拜祭過兄長,沈蘭又去拜祭了杜允,而後繞到東郊白雲山,去和容雅和梅綾作別。
八月三十一,出征之日的前一晚,錦書哭哭啼啼地收拾行李。
「姑娘,帶我去吧,我絕對不會給你添麻煩的,你別不要我。
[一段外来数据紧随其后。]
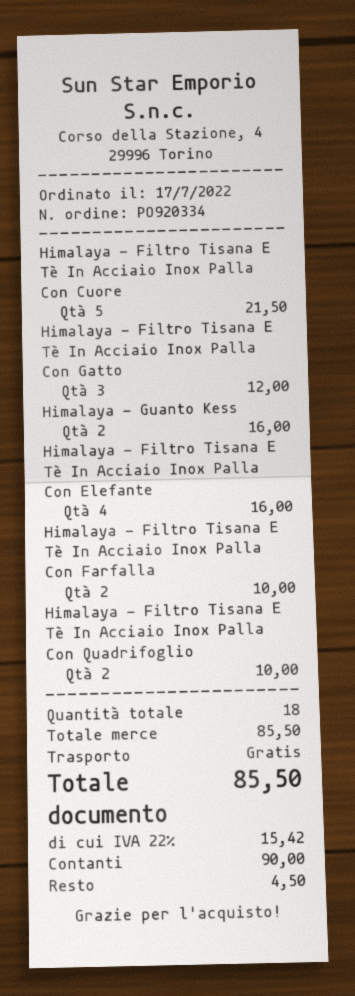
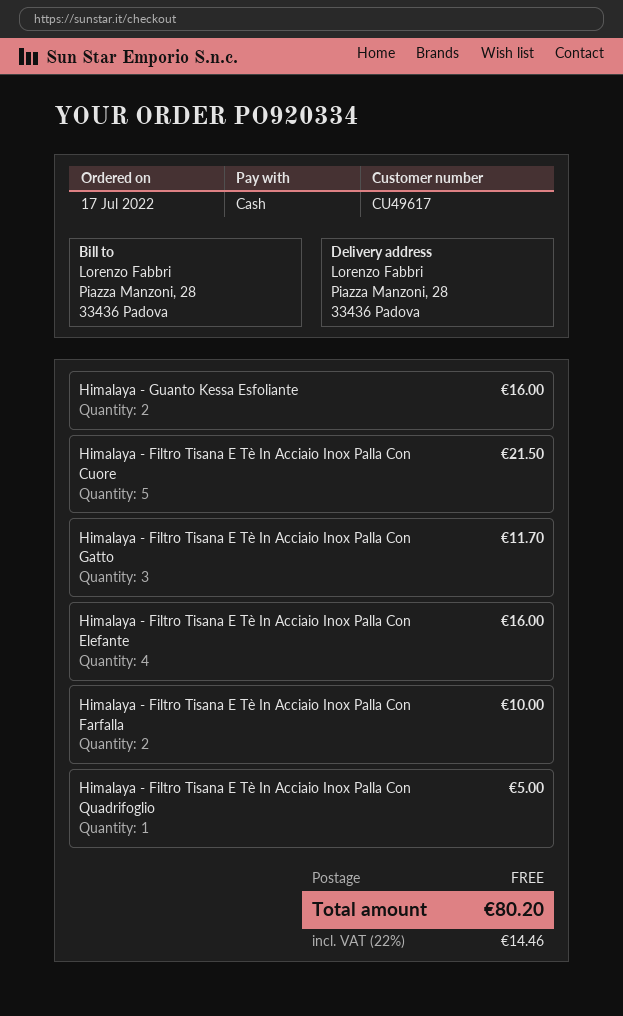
Himalaya - Filtro Tisana E Tè In Acciaio Inox Palla Con Gatto: 3 for 12.00 -> 3 for 11.70
Himalaya - Filtro Tisana E Tè In Acciaio Inox Palla Con Quadrifoglio: 2 for 10.00 -> 1 for 5.00
tax: 22% = 15.42 -> 22% = 14.46
total: 85.50 -> 80.20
」
她跟了沈蘭這麼多年,兩個人親如姊妹,從來沒有分開過。
這一去,少說數月,多則數年,等沈蘭回來之日,已不知是何年何月了。
她覺得自己被沈蘭拋棄了,委屈得眼淚止不住落下。
沈蘭眼眶亦是一酸,哽咽著道:「我也捨不得你,可是,此次跟隨公主出征,我自己就已經是一個拖油瓶了,怎麼能再帶上你呢,錦書,你好好的留在上京,等我回來。」
其實,她完全可以自己做主,帶上錦書,公主是不會在意這麼一點小事的。
可是她不想讓錦書涉險。
「可是,姑娘身邊怎麼能沒有人伺候呢?」
日常吃穿,生活打理,這些事情從小沈蘭都沒有做過啊!
「你放心,公主都會安排好的。」沈蘭安慰她。
錦書抽噎著道:「我不信,就算公主對姑娘再好,也不可能事事順心,姑娘也不是開口要東西的性子,身邊要是沒有人打點,不知要受多少委屈呢。」
沈蘭無奈地一笑,「我沒有那麼嬌貴,不管我有多少缺處,肯定也比那些當兵的過得好多了,行軍打仗怎麼可能不將就呢?錦書,我知道你擔心我,可是每個人都是要成長的,這是我要走的路,更是我自己的選擇,我希望你能支持我,相信我。」
錦書心裡鬱悶極了,又不知該如何勸說沈蘭,一下子坐在榻上哭了起來,越哭越是傷心。
沈蘭走過去,溫柔地撫摸她的後背,「等我走後,你也搬到武館去住,幫我管理武館的開銷,銀子若是不夠了,就去錢莊裡去取,若是還不夠,就把我的一些東西當賣了,也能賣不少銀子。你要好好地和魏姑娘一起把這個武館開下去,照顧好婉兒,我把這一切都託付給你了。」
她說這些話,就是徹底斷絕錦書要跟她一起去北關的心思,錦書聽了,哭得更是厲害了。
「我看得出來,蘇福喜歡你,若是你也喜歡他,將來成個家,也是好的。」
「我不!我要等姑娘回來!我要一輩子侍候姑娘!」錦書倔強得哭著道。
沈蘭抱住她,錦書撲到她懷裡,哭成了淚人。
可哭歸哭,沈蘭明日就要走了,她還是要把東西都收拾好的。
沈蘭知道自己在屋裡,只會讓錦書傷心難過,便從屋裡走了出來。
院子裡,蘇福正在默默的砍柴,只是,他也聽到了屋子裡錦書的哭聲,心神不定。